─── SOURCE INFORMATION
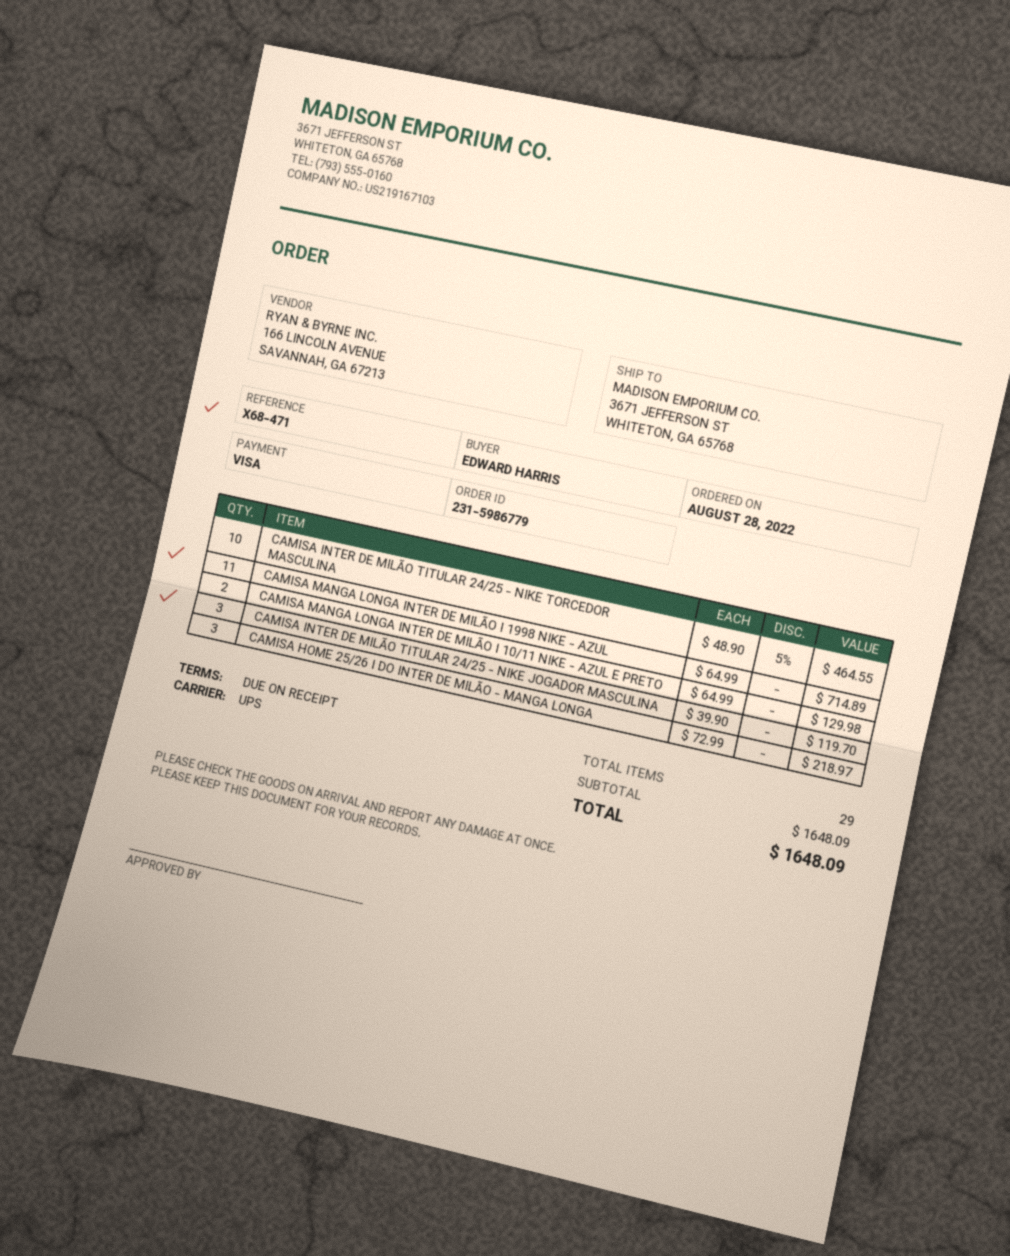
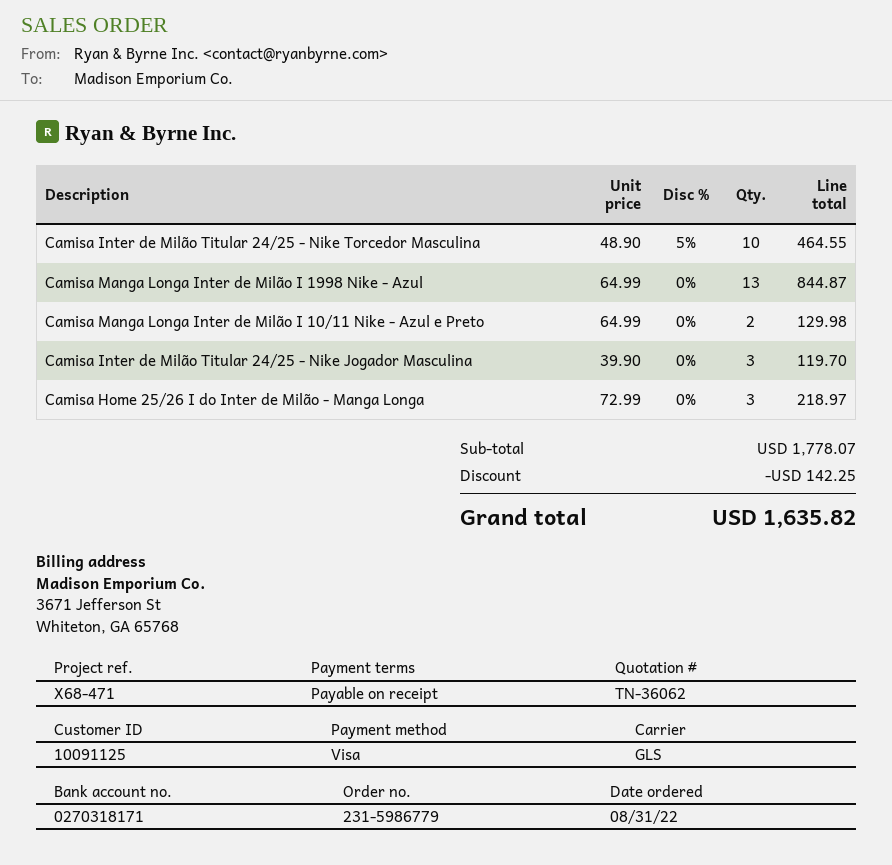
order date: 2022-08-28 -> 2022-08-31
shipping method: UPS -> GLS
CAMISA MANGA LONGA INTER DE MILÃO I 1998 NIKE - AZUL: 11 x 64.99 = 714.89 -> 13 x 64.99 = 844.87
subtotal: 1648.09 -> 1778.07
discount: none -> 142.25
total: 1648.09 -> 1635.82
──────
§ EXERCISE OBJECTIVE
Could you print all of the entries above exactly as written, minus the pictures?

§ REPLY
order date: 2022-08-28 -> 2022-08-31
shipping method: UPS -> GLS
CAMISA MANGA LONGA INTER DE MILÃO I 1998 NIKE - AZUL: 11 x 64.99 = 714.89 -> 13 x 64.99 = 844.87
subtotal: 1648.09 -> 1778.07
discount: none -> 142.25
total: 1648.09 -> 1635.82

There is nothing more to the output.